Jere S. Gossom for respondents.

Section 3150, R. S. 1899, provides that the parties named in the deed shall be presumed to be the owners, and Stay, one of the parties sued, was the record owner, and the judgment was certainly valid as to him and, therefore, passed the title. Lucas v. Land & Cattle Co., 186 Mo. 456; Schnitger v. Rankin, 192 Mo. 35; Land & Mining Co. v. Land & Cattle Co., 187 Mo. 421; Wilcox v. Phillips, 199 Mo. 288. A careful perusal of the record will show that the tax purchaser had no notice whatever of the claim of John B. Adams, or that of plaintiffs. The court found against them on the question of limitation, on any title that they might have thought they had by virtue of their possession, because it is clear that they were not holding adversely to the world; then they bought ten years after the tax sale, and recorded, at the same time the unrecorded deed to John B. Adams was recorded, a deed from the heirs of John B. Adams. Stuart v. Ramsey, 196 Mo. 404.

OPINION

LAMM, P. J.

James F. Adams died in 1878 leaving a widow, Genevieve (intermarried with Lester), and three children, Mary (intermarried with Swain), Rosalind and Olinda. These children and their mother, on August 31, 1905, sued Gossom, his wife and the Doe Run Lead Company to quiet title under section 650, Revised Statutes 1899, in the St. Francois Circuit Court, claiming to own the real estate described in their petition situate in St. Francois county, Missouri, viz., the north half of the southwest quarter and the southwest quarter of the southwest quarter of section 13, township 38, range 5. There was a second count in ejectment, alleging that defendants were in possession. Judgment going for defendants, plaintiffs appeal.

Plaintiffs claim title as widow and heirs of James F. Adams and by quitclaim from the heirs of John B. Adams and by adverse possession which, they say, ripened into title as against the whole world. On the other hand the defendant James H. Gossom admits possession in himself and claims title through certain tax proceedings reinforced by a subsequent decree in a suit brought to clear up and perfect the title acquired at the tax sale. The defendant Doe Run Lead Company claims a two-year option to buy Gossom's title on condition that it prove perfect. It alleges by its answer that it was not a proper party to the suit, "has no interest in the title," and asks to be discharged from "further litigation."
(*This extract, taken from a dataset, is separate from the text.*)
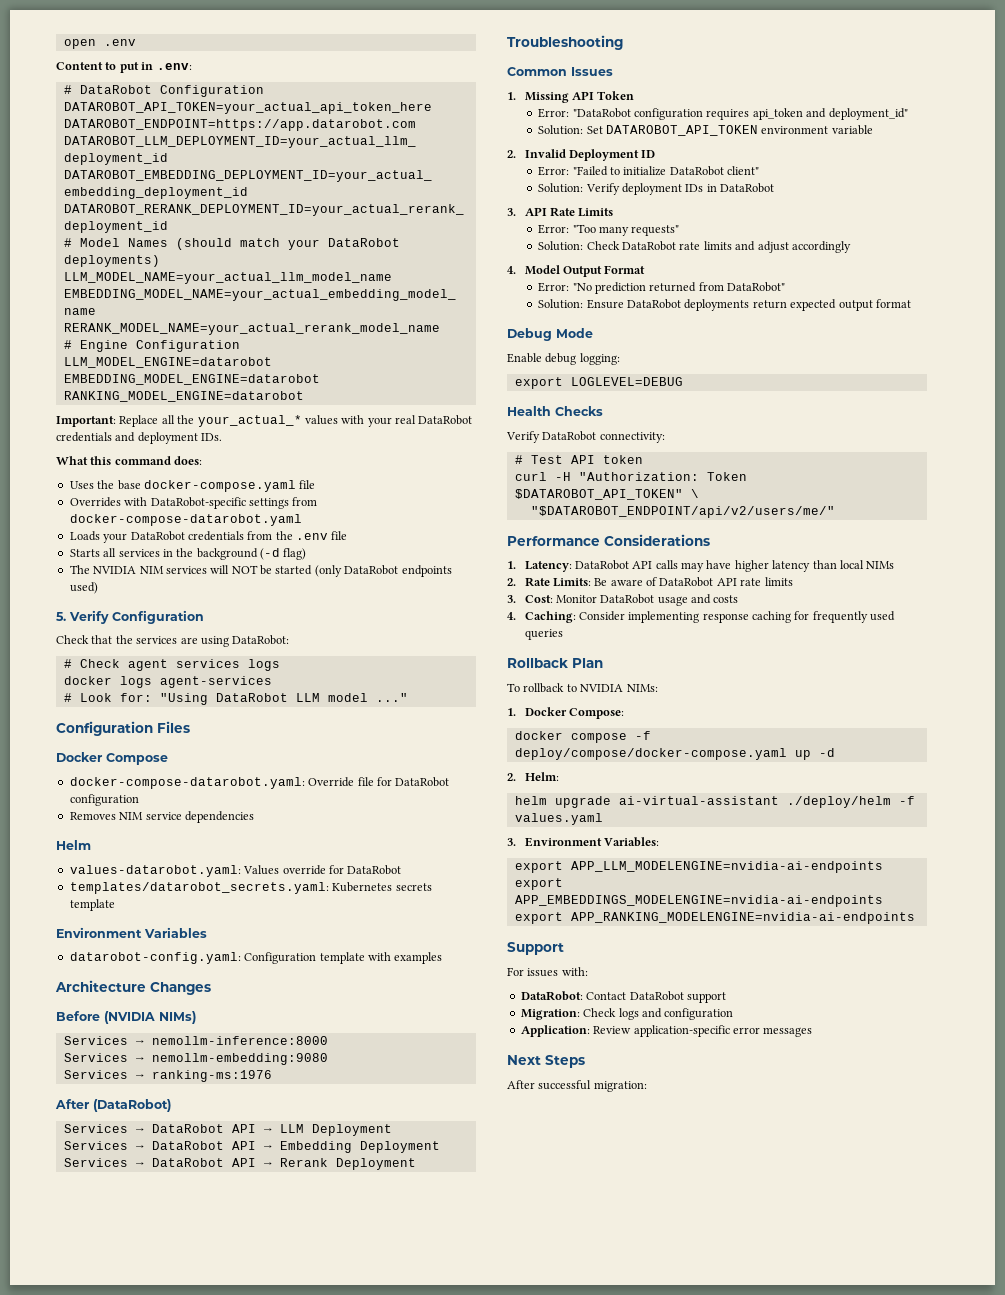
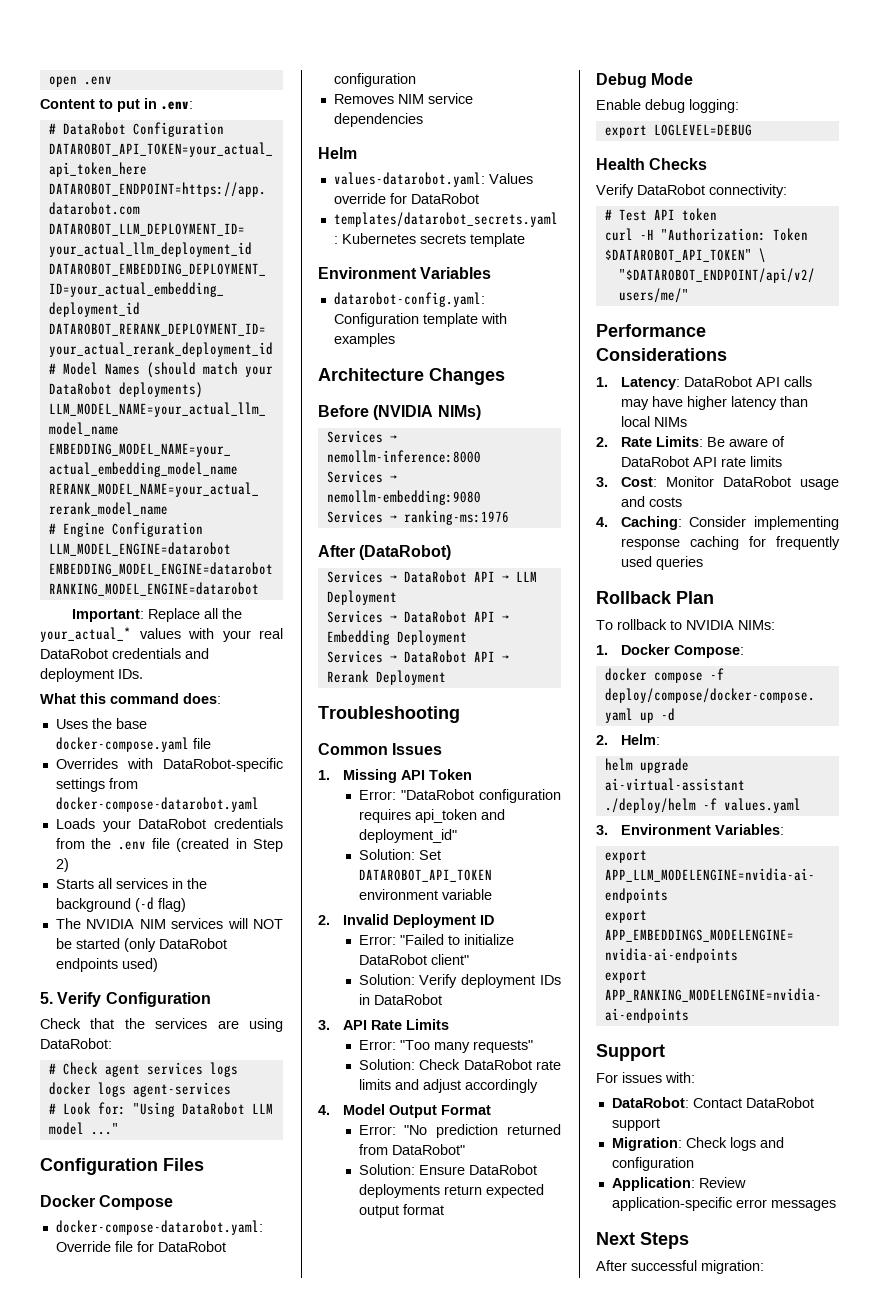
- Loads your DataRobot credentials from the .env file
+ Loads your DataRobot credentials from the .env file (created in Step 2)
In the answer of Gossom and wife it is alleged, inter alia, that plaintiffs by long continued silence and failure to assert their claims and give the defendants any notice of it, either actual or constructive, have been guilty of gross negligence and laches and have estopped themselves.
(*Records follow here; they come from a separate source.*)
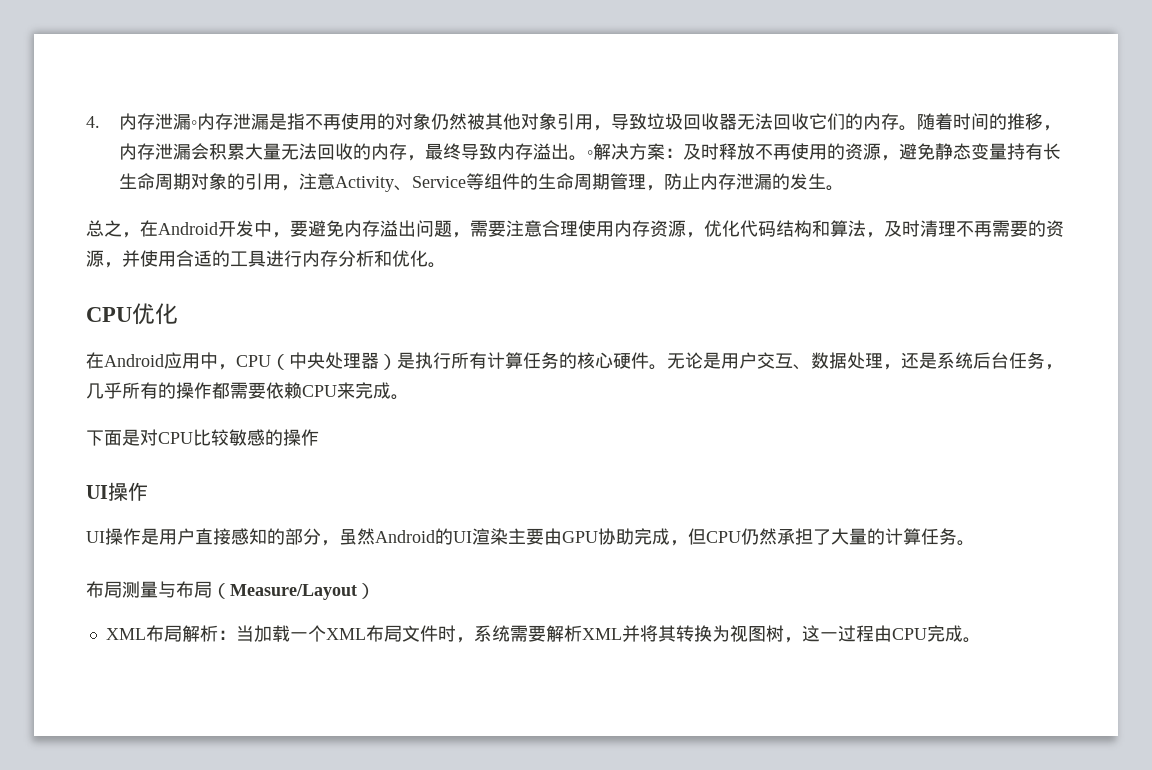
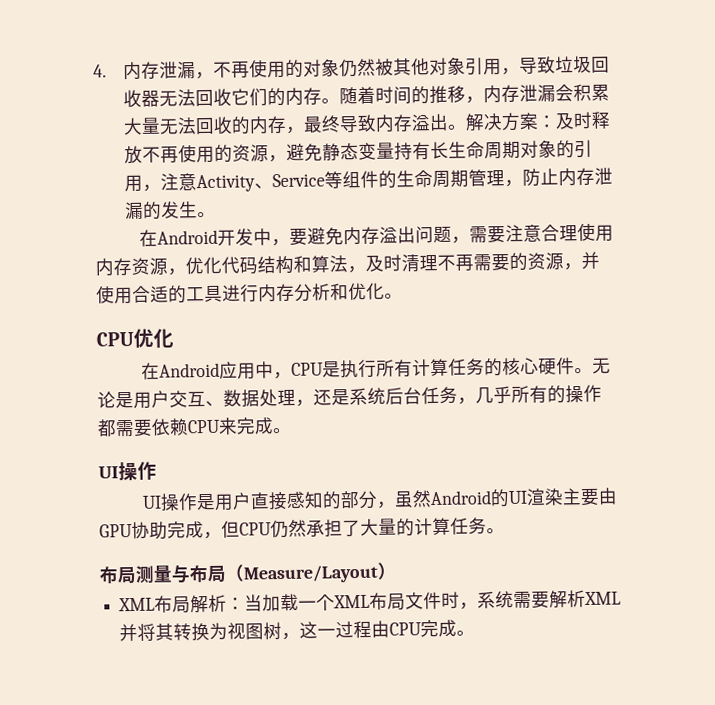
- 4.内存泄漏◦内存泄漏是指不再使用的对象仍然被其他对象引用，导致垃圾回收器无法回收它们的内存。
+ 4.内存泄漏，不再使用的对象仍然被其他对象引用，导致垃圾回收器无法回收它们的内存。
- ◦解决方案：及时释放不再使用的资源，避免静态变量持有长生命周期对象的引用，注意Activity、Service等组件的生命周期管理，防止内存泄漏的发生。
+ 解决方案：及时释放不再使用的资源，避免静态变量持有长生命周期对象的引用，注意Activity、Service等组件的生命周期管理，防止内存泄漏的发生。
- 总之，在Android开发中，要避免内存溢出问题，需要注意合理使用内存资源，优化代码结构和算法，及时清理不再需要的资源，并使用合适的工具进行内存分析和优化。
+ 在Android开发中，要避免内存溢出问题，需要注意合理使用内存资源，优化代码结构和算法，及时清理不再需要的资源，并使用合适的工具进行内存分析和优化。
- 在Android应用中，CPU（中央处理器）是执行所有计算任务的核心硬件。
+ 在Android应用中，CPU是执行所有计算任务的核心硬件。
- 下面是对CPU比较敏感的操作

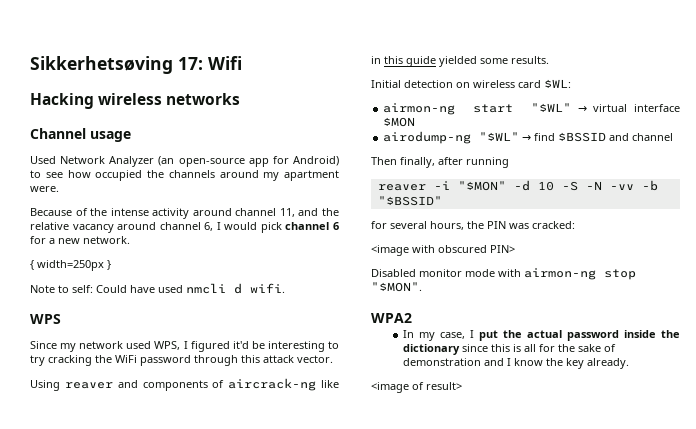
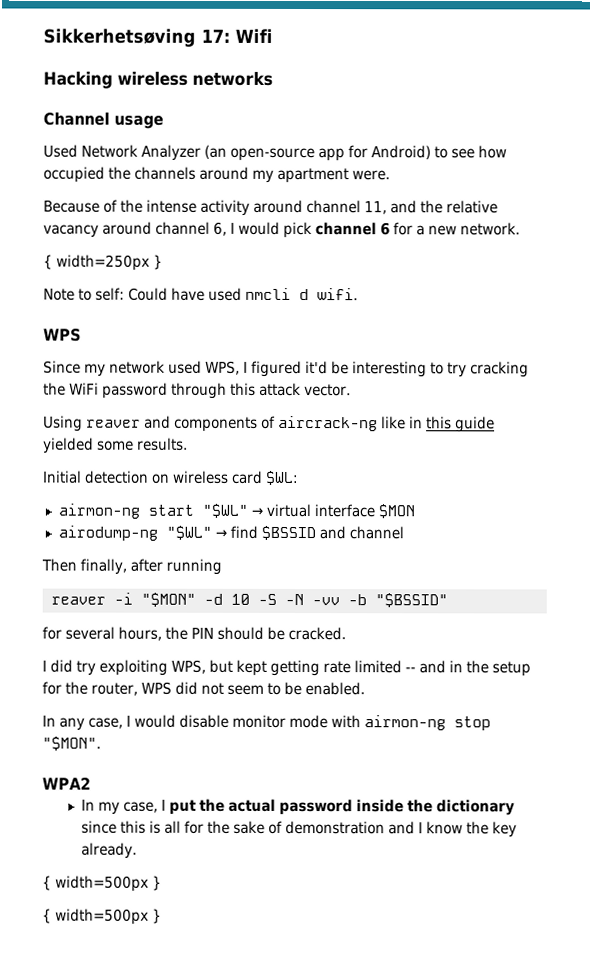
- for several hours, the PIN was cracked:
- <image with obscured PIN>
- Disabled monitor mode with airmon-ng stop "$MON".
+ for several hours, the PIN should be cracked.
+ I did try exploiting WPS, but kept getting rate limited -- and in the setup for the router, WPS did not seem to be enabled.
+ In any case, I would disable monitor mode with airmon-ng stop "$MON".
  In my case, I put the actual password inside the dictionary since this is all for the sake of demonstration and I know the key already.
- <image of result>
+ { width=500px }
+ { width=500px }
Any other facts necessary to the determination of the case will appear in the body of the opinion.

I. The original abstract made no showing of a record entry of the filing of the bill of exceptions. Respondents filed a counter abstract, showing no entry was made. At a former term we granted leave to appellants to apply nisi for such nunc pro tunc order, if the data existed warranting it. Acting on the leave, a successful application on that score was made below, and the supplied entry was brought here by an additional abstract by appellants. Respondents make the point that, absent a record entry showing the filing of a bill of exceptions, there are no exceptions to review. But whatever merit at one time in that view is now gone. Sufficient record has been supplied in a way according with the practice of the courts. [Ross v. Railroad, 141 Mo. 390; Reed v. Colp, 213 Mo. 577, 112 S.W. 255 et seq.] We rule, therefore, that the case is here on its merits.

II. Plaintiffs' title runs as follows:

(a). A warranty deed from Joseph Stay and wife, of date October 5, 1864, to John B. Adams, conveying the land in dispute, consideration $ 250, duly acknowledged. This deed was not recorded until July 3, 1905, in St. Francois county.

(b). A quitclaim deed, of date April 21, 1905, from the heirs of John B. Adams to appellants, conveying the premises in consideration of one dollar. This deed was recorded in St. Francois county on the same date as a, and was acknowledged in Massachusetts where grantors resided.

(c). A warranty deed from William Lambourne and wife to Joseph Stay, recorded on April 30, 1864, acknowledged on May 20, 1862, conveying the premises. Consideration $ 190.

(d). The record of a patent from the United States government conveying the land to John Nash, dated in 1859, and recorded in 1864.

Oral testimony, practically undisputed, tended to show that John B. Adams resided at Springfield, Massachusetts, and died in 1894, intestate; that his widow is dead; that John B. was a brother of James F. Adams who formerly lived in St. Francois county, Missouri, at Valley Mines; that the grantors in b were the only heirs of John B.; that James F Adams in 1864 lived in North St. Louis; that in that year he bought with his own money the land in dispute from Joseph Stay and took warranty deed a in the name of...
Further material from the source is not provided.